Goal of the exercise – Output the entries below word for word, stopping once the line containing "background:radial-gradient(ellipse at 18%" is done, and omit each picture.

Recorded data
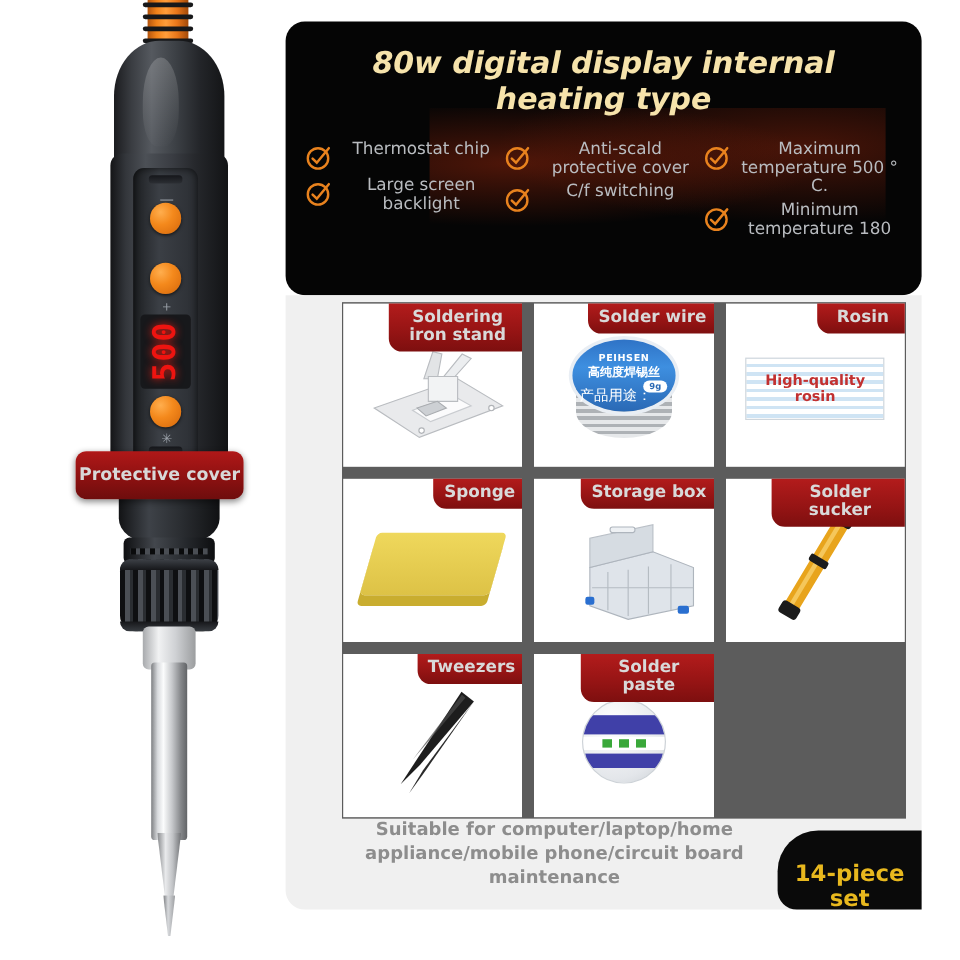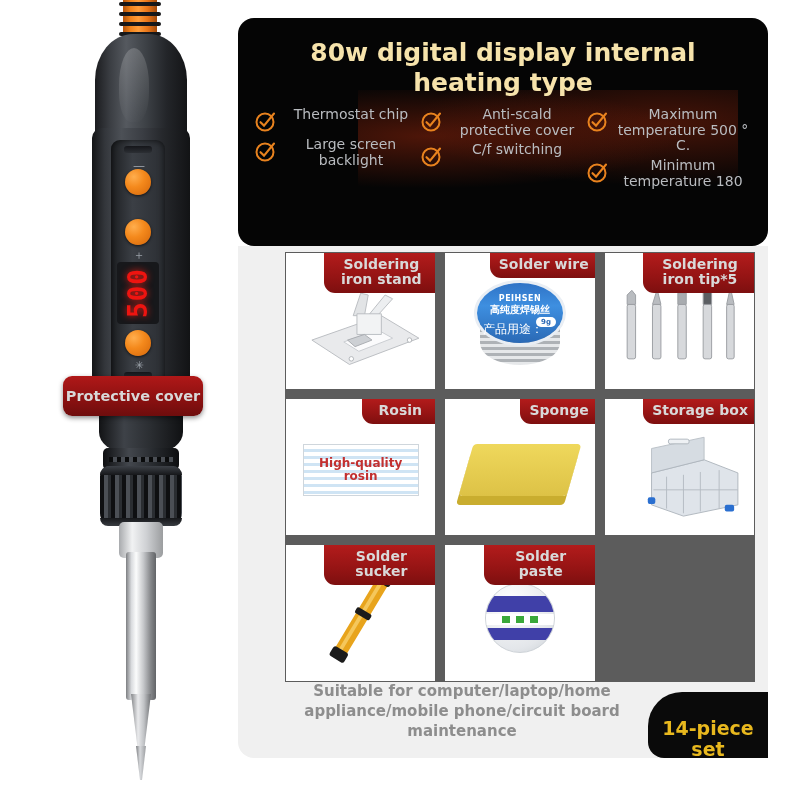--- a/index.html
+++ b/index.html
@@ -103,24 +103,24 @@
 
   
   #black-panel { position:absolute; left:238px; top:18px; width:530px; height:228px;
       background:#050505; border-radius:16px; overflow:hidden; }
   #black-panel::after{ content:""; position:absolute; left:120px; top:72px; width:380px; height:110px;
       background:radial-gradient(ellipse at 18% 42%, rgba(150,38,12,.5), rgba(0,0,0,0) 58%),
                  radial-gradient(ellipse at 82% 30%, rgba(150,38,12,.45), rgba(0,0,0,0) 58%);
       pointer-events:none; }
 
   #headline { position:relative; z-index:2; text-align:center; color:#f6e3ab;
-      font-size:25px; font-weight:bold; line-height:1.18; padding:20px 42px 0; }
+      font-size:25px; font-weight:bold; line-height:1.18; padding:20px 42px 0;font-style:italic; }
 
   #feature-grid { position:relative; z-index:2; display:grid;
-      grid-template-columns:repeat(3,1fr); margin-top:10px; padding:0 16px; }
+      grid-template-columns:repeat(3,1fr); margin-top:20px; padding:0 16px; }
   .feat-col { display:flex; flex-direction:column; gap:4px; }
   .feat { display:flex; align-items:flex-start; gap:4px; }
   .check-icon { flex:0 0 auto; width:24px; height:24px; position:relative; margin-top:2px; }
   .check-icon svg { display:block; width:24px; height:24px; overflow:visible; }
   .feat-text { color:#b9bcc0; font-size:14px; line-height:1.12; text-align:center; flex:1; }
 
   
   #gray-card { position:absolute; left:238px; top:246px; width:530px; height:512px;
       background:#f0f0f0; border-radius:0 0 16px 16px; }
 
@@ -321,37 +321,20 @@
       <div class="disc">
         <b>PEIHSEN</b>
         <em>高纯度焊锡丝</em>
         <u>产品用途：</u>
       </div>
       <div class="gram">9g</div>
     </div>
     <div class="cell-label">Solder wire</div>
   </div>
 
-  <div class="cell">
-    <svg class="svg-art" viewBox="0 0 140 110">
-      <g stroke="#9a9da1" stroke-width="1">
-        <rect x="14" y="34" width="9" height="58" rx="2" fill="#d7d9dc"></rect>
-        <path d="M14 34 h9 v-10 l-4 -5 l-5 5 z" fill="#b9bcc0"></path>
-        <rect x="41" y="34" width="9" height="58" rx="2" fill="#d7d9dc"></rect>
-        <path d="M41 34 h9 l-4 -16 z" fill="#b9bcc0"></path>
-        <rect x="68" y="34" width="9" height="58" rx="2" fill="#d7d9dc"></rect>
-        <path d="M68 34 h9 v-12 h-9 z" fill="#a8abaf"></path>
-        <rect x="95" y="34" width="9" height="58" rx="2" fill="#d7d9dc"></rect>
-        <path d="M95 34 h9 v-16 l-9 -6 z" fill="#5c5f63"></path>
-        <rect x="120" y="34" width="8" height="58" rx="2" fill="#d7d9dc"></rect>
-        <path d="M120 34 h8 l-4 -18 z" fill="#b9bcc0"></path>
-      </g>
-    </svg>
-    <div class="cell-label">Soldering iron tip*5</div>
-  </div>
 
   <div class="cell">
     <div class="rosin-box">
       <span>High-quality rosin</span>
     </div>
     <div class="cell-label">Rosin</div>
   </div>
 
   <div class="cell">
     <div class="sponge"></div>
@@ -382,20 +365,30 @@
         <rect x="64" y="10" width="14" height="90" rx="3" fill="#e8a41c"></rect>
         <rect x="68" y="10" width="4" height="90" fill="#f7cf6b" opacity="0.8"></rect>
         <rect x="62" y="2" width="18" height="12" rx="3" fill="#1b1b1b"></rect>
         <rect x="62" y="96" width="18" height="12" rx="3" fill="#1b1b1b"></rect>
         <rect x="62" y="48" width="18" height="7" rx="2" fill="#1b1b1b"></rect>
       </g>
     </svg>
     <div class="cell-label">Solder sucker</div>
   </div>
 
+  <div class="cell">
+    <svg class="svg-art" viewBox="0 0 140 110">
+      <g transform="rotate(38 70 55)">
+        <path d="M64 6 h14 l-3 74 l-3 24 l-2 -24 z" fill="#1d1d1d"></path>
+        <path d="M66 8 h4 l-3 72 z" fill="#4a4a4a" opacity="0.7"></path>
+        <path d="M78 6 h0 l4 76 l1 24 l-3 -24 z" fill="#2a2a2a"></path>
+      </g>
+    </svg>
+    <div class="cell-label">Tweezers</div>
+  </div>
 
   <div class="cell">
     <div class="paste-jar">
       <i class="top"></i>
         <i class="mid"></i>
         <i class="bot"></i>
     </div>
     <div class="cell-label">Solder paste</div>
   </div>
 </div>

Exercise answer –
--- a/index.html
+++ b/index.html
@@ -103,24 +103,24 @@
 
   
   #black-panel { position:absolute; left:238px; top:18px; width:530px; height:228px;
       background:#050505; border-radius:16px; overflow:hidden; }
   #black-panel::after{ content:""; position:absolute; left:120px; top:72px; width:380px; height:110px;
       background:radial-gradient(ellipse at 18% 42%, rgba(150,38,12,.5), rgba(0,0,0,0) 58%),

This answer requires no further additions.